Szumowska son çalışmasında inanç ile rasyonellik arasında gidip gelirken umutsuzluğun umuda, nefretin sevgiye evrilmesi için çıpınan ruhların çabasını irdeliyor. Bunu yaparken Tibet’teki ruhani lider 16. Karmapa’dan Brezilya’daki iki milyarı aşkın spiritüalist ve bunların takipçileri üzerine bilgiler veriyor.
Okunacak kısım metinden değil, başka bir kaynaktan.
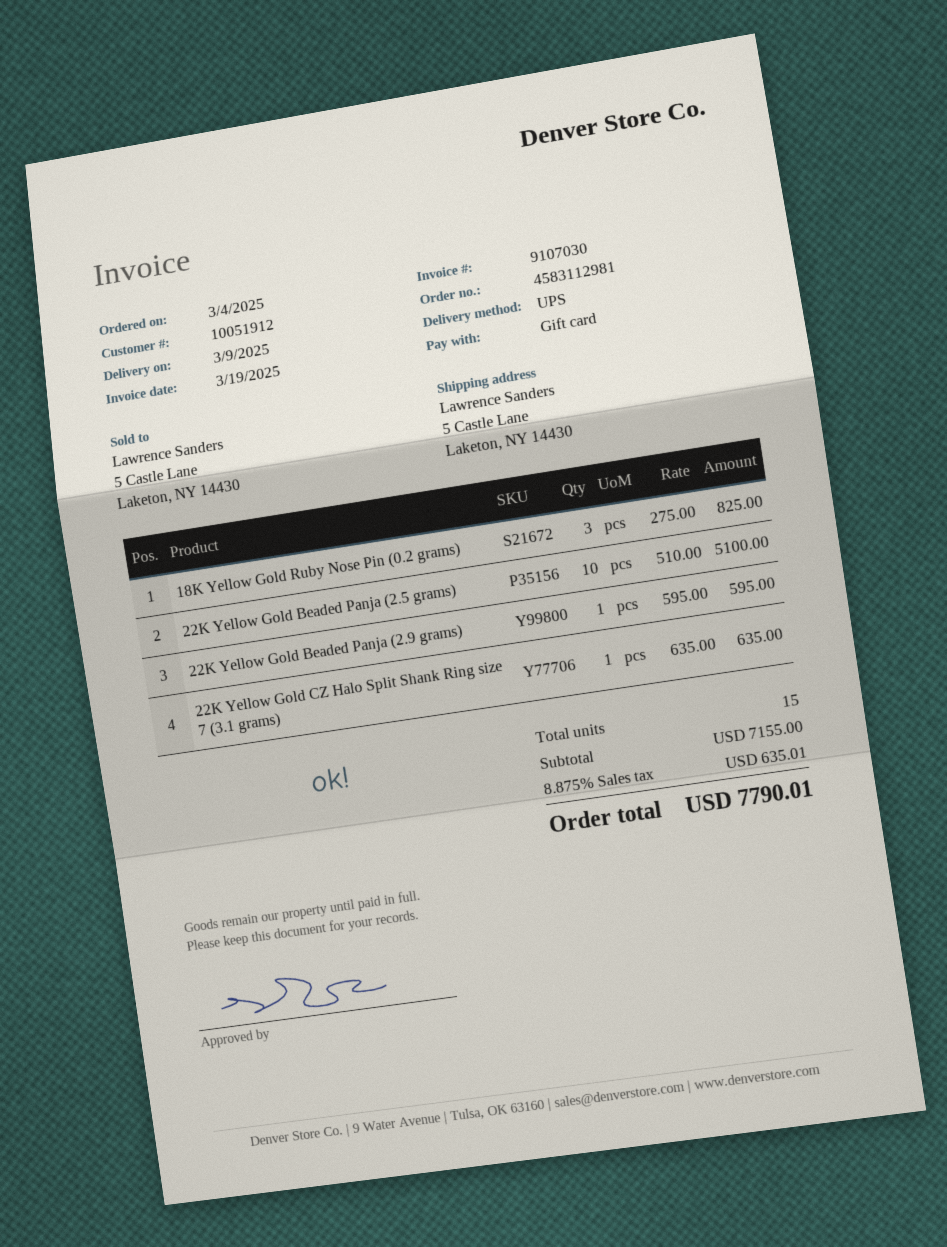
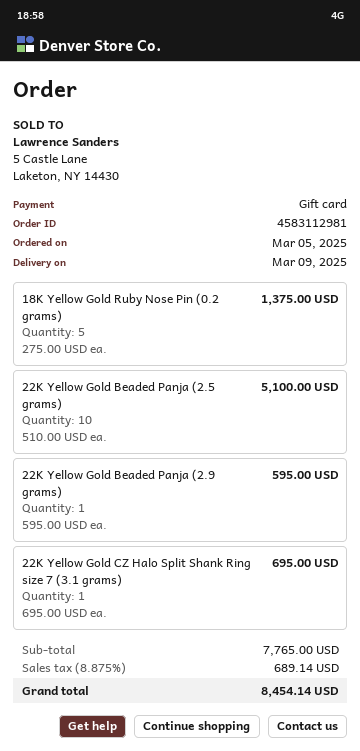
order date: 2025-03-04 -> 2025-03-05
18K Yellow Gold Ruby Nose Pin (0.2 grams): 3 x 275.00 = 825.00 -> 5 x 275.00 = 1375.00
22K Yellow Gold CZ Halo Split Shank Ring size 7 (3.1 grams): 1 x 635.00 = 635.00 -> 1 x 695.00 = 695.00
subtotal: 7155.00 -> 7765.00
tax: 8.875% = 635.01 -> 8.875% = 689.14
total: 7790.01 -> 8454.14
Ölüler ve yaşayanların dünyası arasındaki geçişkenlik üzerine konferanstan bölümler izletmeyi ihmal etmiyor. Filmine ad olarak uygun görmüş olduğu üzere tezini ‘beden’ üzerinden tartışıyor. Genç, yaşlı, obez, anoreksik, erotik, anneyi canlandıran Ewa Dalkowska’nın ‘Death in Bikini’ şarkısıyla çıplak dansettiği unutulmaz sahnede olduğu gibi yasak ve baskıdan azad olmuş bedenler sergiliyor film boyunca. Cinselliğe kapalı medyum Anna’nın spiritüel beden peşindeliğini vurguluyor. Beden’i Ruh’un hapishanesi olarak betimliyor ve bir tutsaklık motifini sürekli gündeme getiriyor. Anna kafes parmaklıkla korunmuş dairesinde yaşıyor. Savcı baba dijital şifreyi bilmediği için hastaneden dışarı çıkamıyor ya da başka bir sahnede, içerden kilitlenmiş daire kapısını çilingir vasıtasıyla açtırıyor vs.

İnanç ve Akıl ikilemi üzerine kafa yorarken ustası Kieslowski’den farklı olarak mistisizme ironi ile yaklaşıyor yönetmen. Ciddiyet ile mizahı, mistik drama ile kimi zaman groteski harmanlamayı tercih ediyor. Bu yaklaşım kimi seyirciye itici gelebilir belki ama yönetmenin tercihi bu yönde. Kısmen absürd, kısmen gerçeküstü olarak nitelediği Polonya’da halkın pek sevdiği hayalet hikâyelerine itibar ediyor. Gecenin ortasında ışıklar yanıp sönüyor, müzik seti çalışmaya, musluktan sular akmaya başlıyor. Merhume annenin odasının kapısı kendiliğinden açılıyor vs.

Son tahlilde Brezilyalı medyum Divaldo Franco’nun ‘sevgi tüm hastalıkları iyileştirir’ mottosunu benimseyen Szumowska’nın filmi düşünsel açıdan belki biraz hafif ama tartışma alanı açtığı için izlenmeye değer.